**WHAT IS BEING ASKED**
Your response should be a copy of each line in the listing below that includes the word "Multifunções".

**SOURCE DATA**
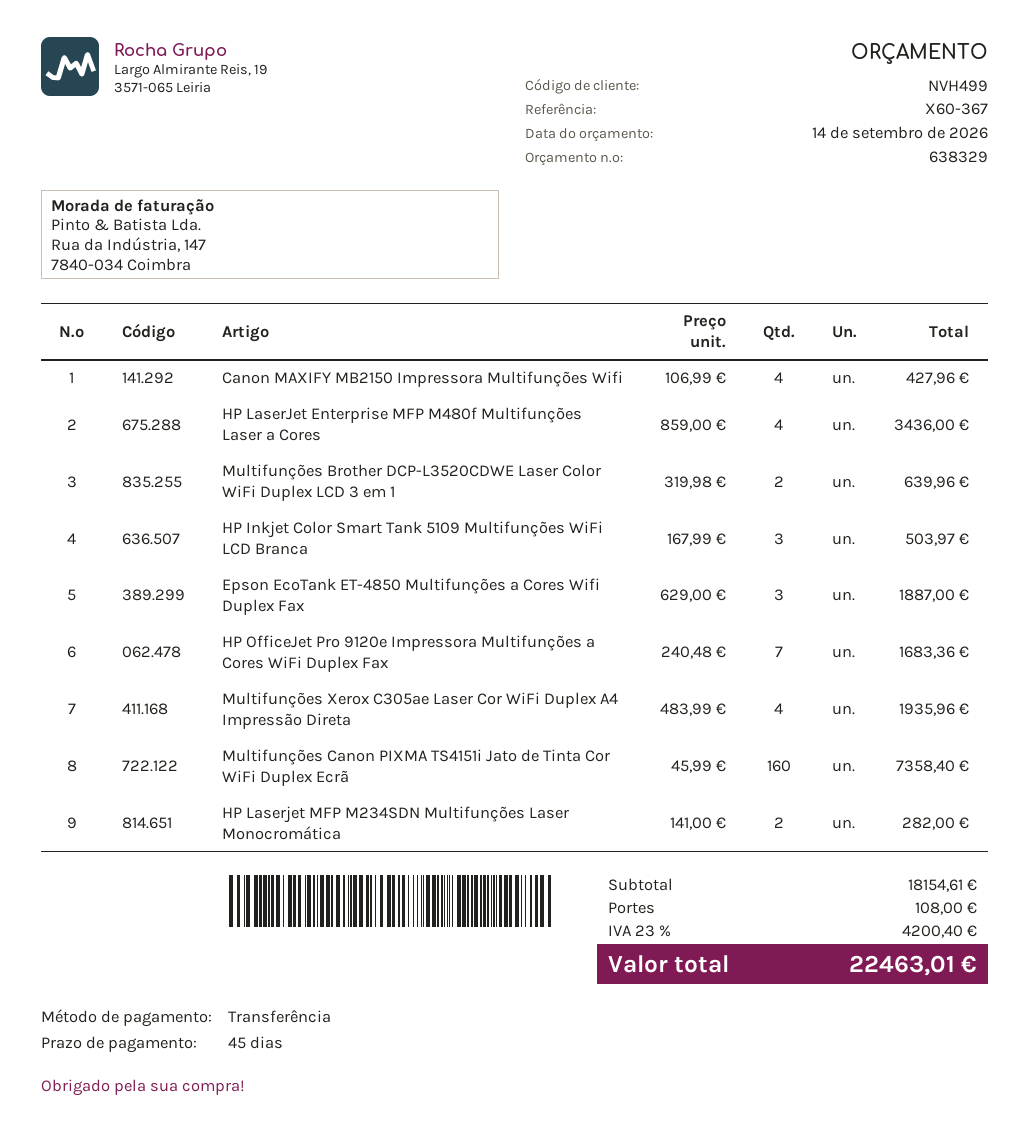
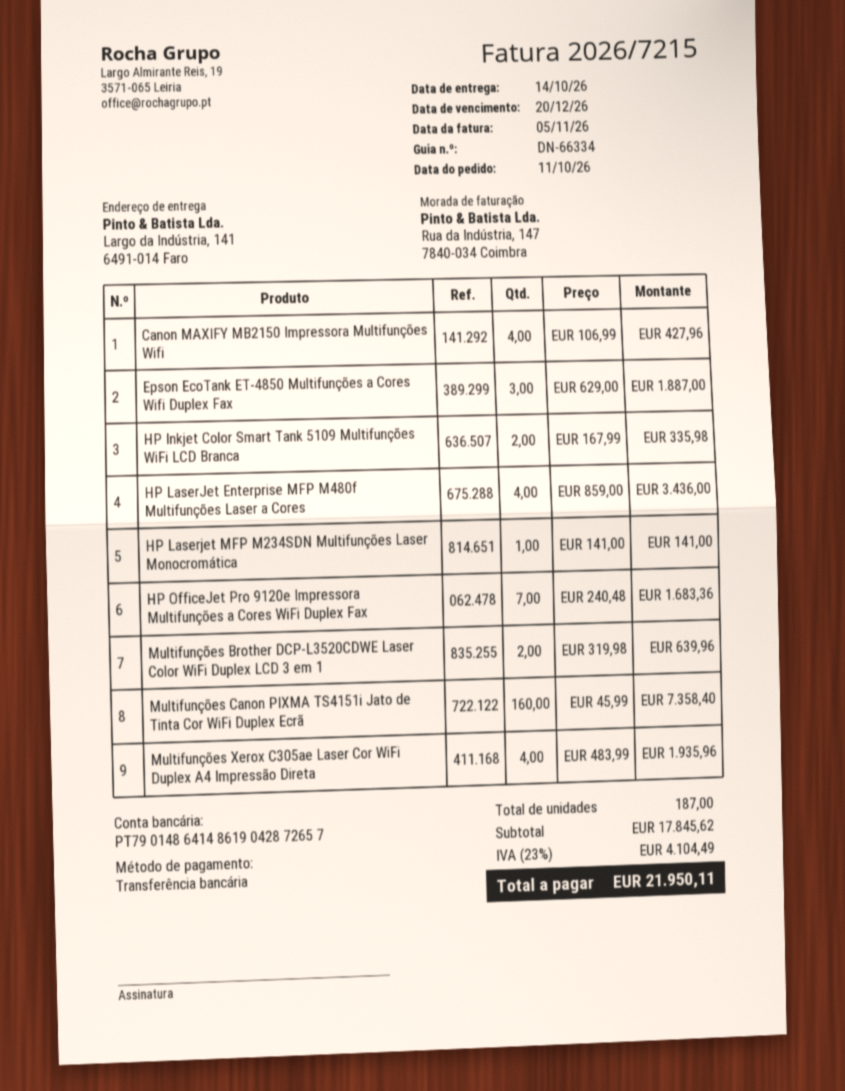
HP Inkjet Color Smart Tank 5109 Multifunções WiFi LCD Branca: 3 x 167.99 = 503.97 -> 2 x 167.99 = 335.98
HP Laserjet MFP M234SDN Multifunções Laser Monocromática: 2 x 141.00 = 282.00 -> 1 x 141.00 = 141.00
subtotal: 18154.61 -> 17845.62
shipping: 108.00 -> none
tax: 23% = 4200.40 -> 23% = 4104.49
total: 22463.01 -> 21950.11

**RESULT OF THE TASK**
HP Inkjet Color Smart Tank 5109 Multifunções WiFi LCD Branca: 3 x 167.99 = 503.97 -> 2 x 167.99 = 335.98
HP Laserjet MFP M234SDN Multifunções Laser Monocromática: 2 x 141.00 = 282.00 -> 1 x 141.00 = 141.00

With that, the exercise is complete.